Figure 2: Colocalization of NOSTRIN, caveolin and dynamin in CHO-eNOS cells expressing

 

 

 

 

 

 

One protein – many functions?

Function and physiological role of NOSIP, a nitric oxide synthase interacting protein

The main focus of this project is the functional characterization of the nitric oxide synthase (NOS) interacting protein NOSIP. NOSIP was identified as an interacting protein of endothelial nitric oxide synthase (eNOS), by a yeast two hybrid screen, using the eNOS oxygenase domain as bait. NOSIP binds NOS in vitro and in vivo and the interaction is inhibited by a caveolin scaffolding domain peptide, suggesting that NOSIP might interfere with caveolar association of eNOS. Indeed overexpression of NOSIP causes a redistribution of eNOS from the plasma membrane to intracellular compartments, concomitant with a drastic decrease of nitric oxide (NO) production (Fig. 1). Our research is currently focused on (I) the characterization of the biochemical and physiological properties of NOSIP (II) the elucidation of the mechanism of NOS translocation and inhibition, (III) the regulation of the NOSIP/NOS interaction and its physiologic consequence, and (IV) the importance of the interaction of NOSIP with proteins other than NOS and its role as integral part of functional protein complexes.

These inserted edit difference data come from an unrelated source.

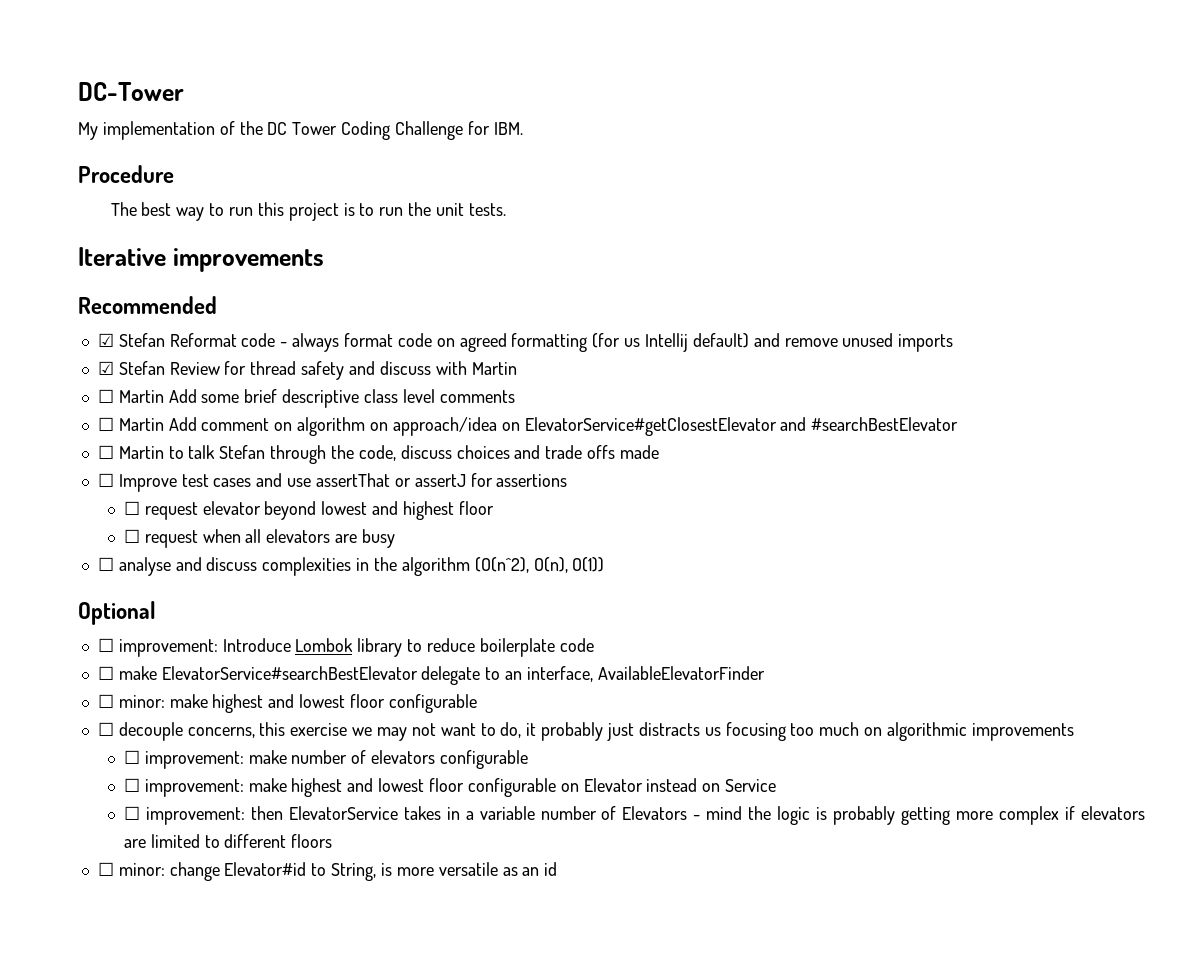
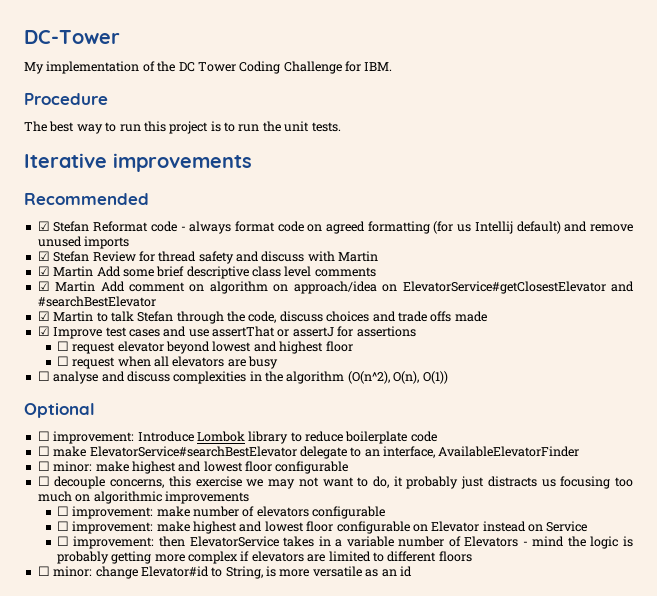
[97,389,114,403] ☐ -> [37,266,50,276] ☑
[97,417,114,431] ☐ -> [37,281,50,291] ☑
[97,445,114,459] ☐ -> [37,311,50,321] ☑
[97,473,114,487] ☐ -> [37,326,50,336] ☑

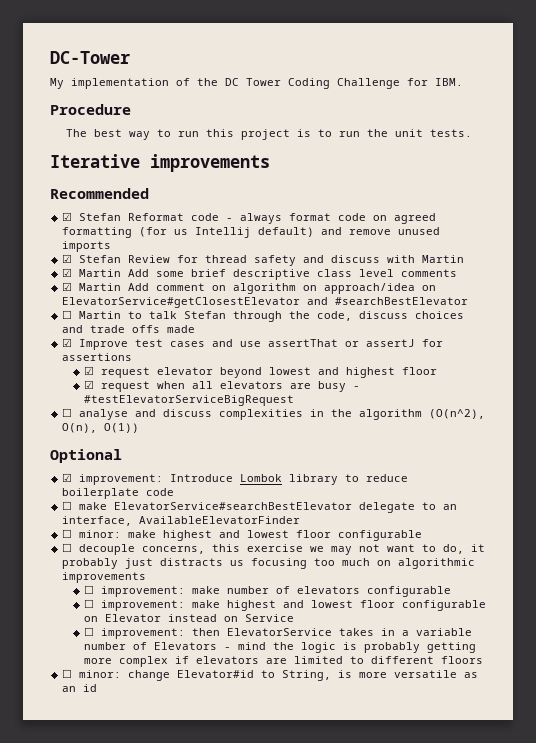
[37,311,50,321] ☑ -> [62,310,73,319] ☐
[56,341,69,351] ☐ -> [83,366,94,375] ☑
[56,356,69,366] ☐ -> [83,380,94,389] ☑
(279, 362) none -> [352,386,360,389] [83,395,294,406] - #testElevatorServiceBigRequest
[37,431,50,441] ☐ -> [62,473,73,482] ☑

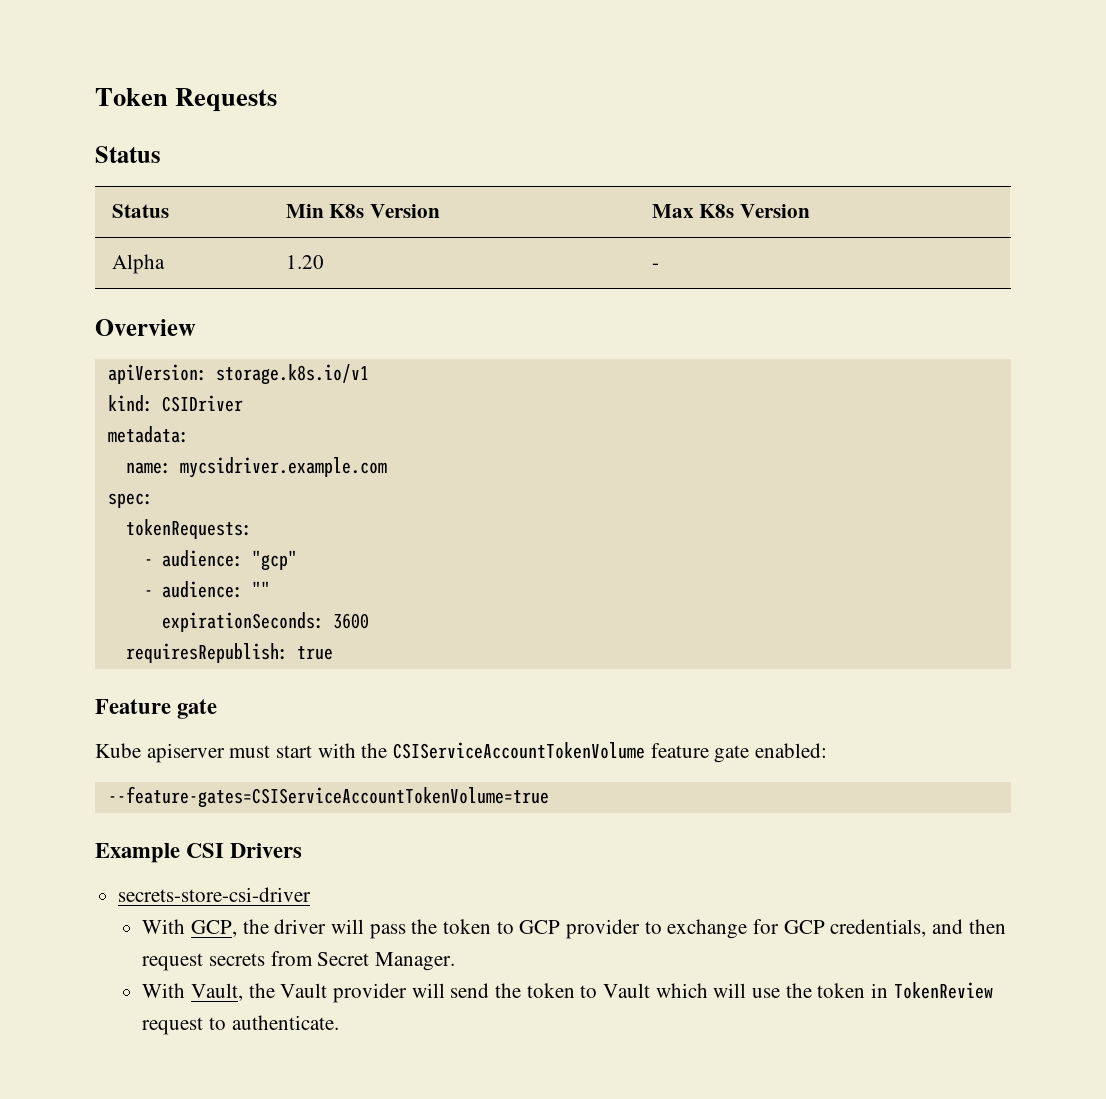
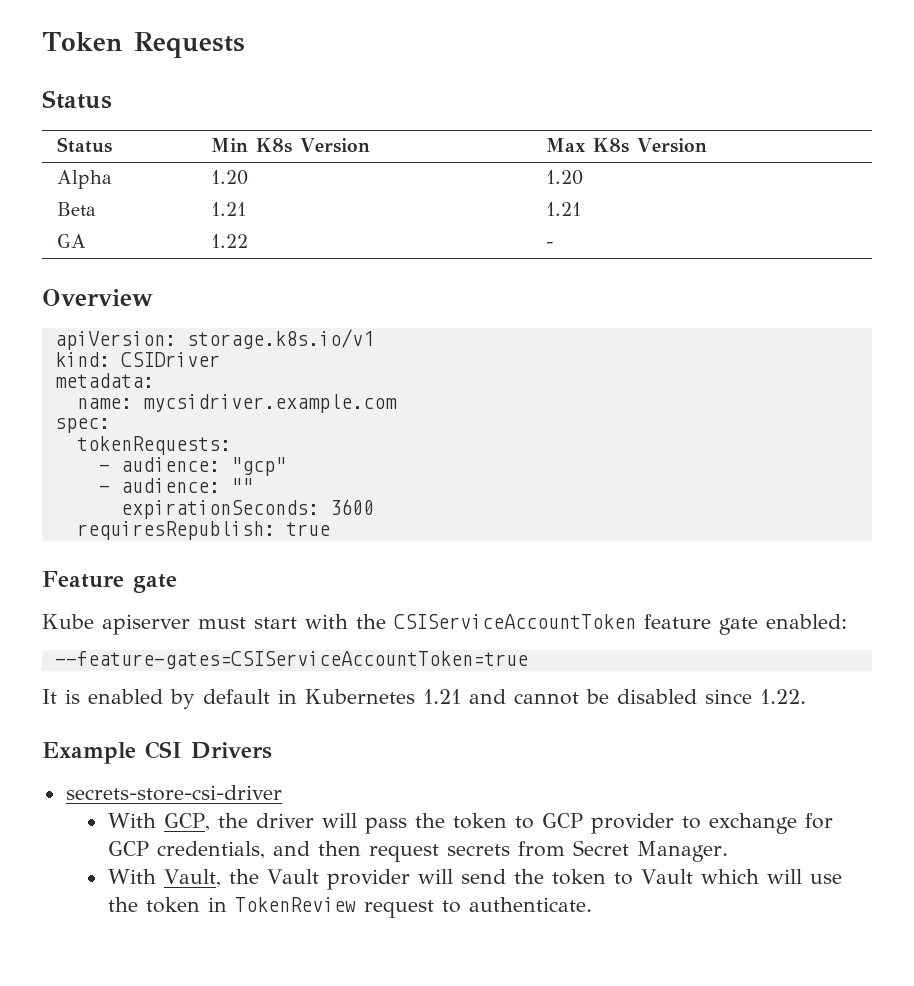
(324, 262) none -> [546,170,584,185] [57,202,97,216] [211,202,247,216] [546,202,582,216] [57,234,87,248] [211,234,249,248] | 1.20 // Beta | 1.21 | 1.21 // GA | 1.22
[393,742,646,759] CSIServiceAccountTokenVolume -> [394,614,636,629] CSIServiceAccountToken
[107,786,549,808] --feature-gates=CSIServiceAccountTokenVolume=true -> [54,651,528,669] [42,689,806,709] --feature-gates=CSIServiceAccountToken=true // It is enabled by default in Kubernetes 1.21 and cannot be disabled since 1.22.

Implications of NO reactivity

Nitric oxide (NO) is a gaseous radical with unique biological functions essential for e.g. the cardiovascular system, neurotransmission and host defense. For two decades it was believed that NO was able to diffuse freely across relatively long distances and to traverse major parts of the cell, if not multiple cell layers. However, NO has been proven to be extremely reactive. It reacts with other oxygen species, heavy metals, as well as with cystein and tyrosine residues in proteins. In accordance it is now widely accepted that once NO is generated, it is very short-lived (with a half-life of a few milliseconds in vivo) and diffuses only over short distances. This urges for the local production of NO and the localization of NO synthases (NOS) in the proximity of their downstream targets.

 

Fig. 1. Model for the localisation and regulation of eNOS in endothelial cells. eNOS is targeted to the plasma membrane by myristoylation and double palmitoylation. In caveolae it is bound and inhibited by caveolin-1. Increase of intracellular calcium – e.g. in response to stimulation of the bradykinin receptor – leads to formation of Ca2+-calmodulin, which competes with caveolin for eNOS binding and releases eNOS from the inhibitory caveolin interaction. Furthermore eNOS can also be activated by phosphorylation e.g. by the protein kinase Akt and the eNOS/Akt interaction is thought to be fostered by hsp90. Proteins coloured in green represent structural proteins of cell-cell contacts:α , α-catenin; β, β-catenin; γ, γ-catenin (plakoglobin); CAM, Ca-Calmodulin; VE, VE-cadherin; P, PECAM-1; vi, vinculin; VA, VASP; d, desmoplakin; PM, plasma membrane (Govers et al., 2004)

Localization of endothelial nitric oxide synthase Endothelial NOS (eNOS) is known to reside in different intracellular localizations: at the plasma membrane and in caveolae, intracellular vesicles, at the Golgi complex, in the cytosol and at cell-cell contacts. Neither the state of activity and the means of activation in these different compartments, nor the mechanisms responsible for eNOS targeting and transport are fully understood. Currently we characterize the involvement of NOSIP in these processes.

Dynamic regulation of NOSIP Not only eNOS but also NOSIP seems to be regulated on different levels including induction of expression, dynamic regulation of subcellular localization, oligomerization and reversible phosphorylation. The characterization of the subcellular targeting of NOSIP, its dynamic regulation and the physiological consequence in respect to NO bioavailability are our key interests.

NOSIP – NOS independent functions?

Recent results indicate that NOSIP interacts specifically with other proteins than NOS and we think it well possible that NOSIP has other functions in addition to the modulating effect on NOS localization and activity. To characterize the complex protein networks in which NOSIP participates and to define its biological function and physiological role(s) are our major aims at this time.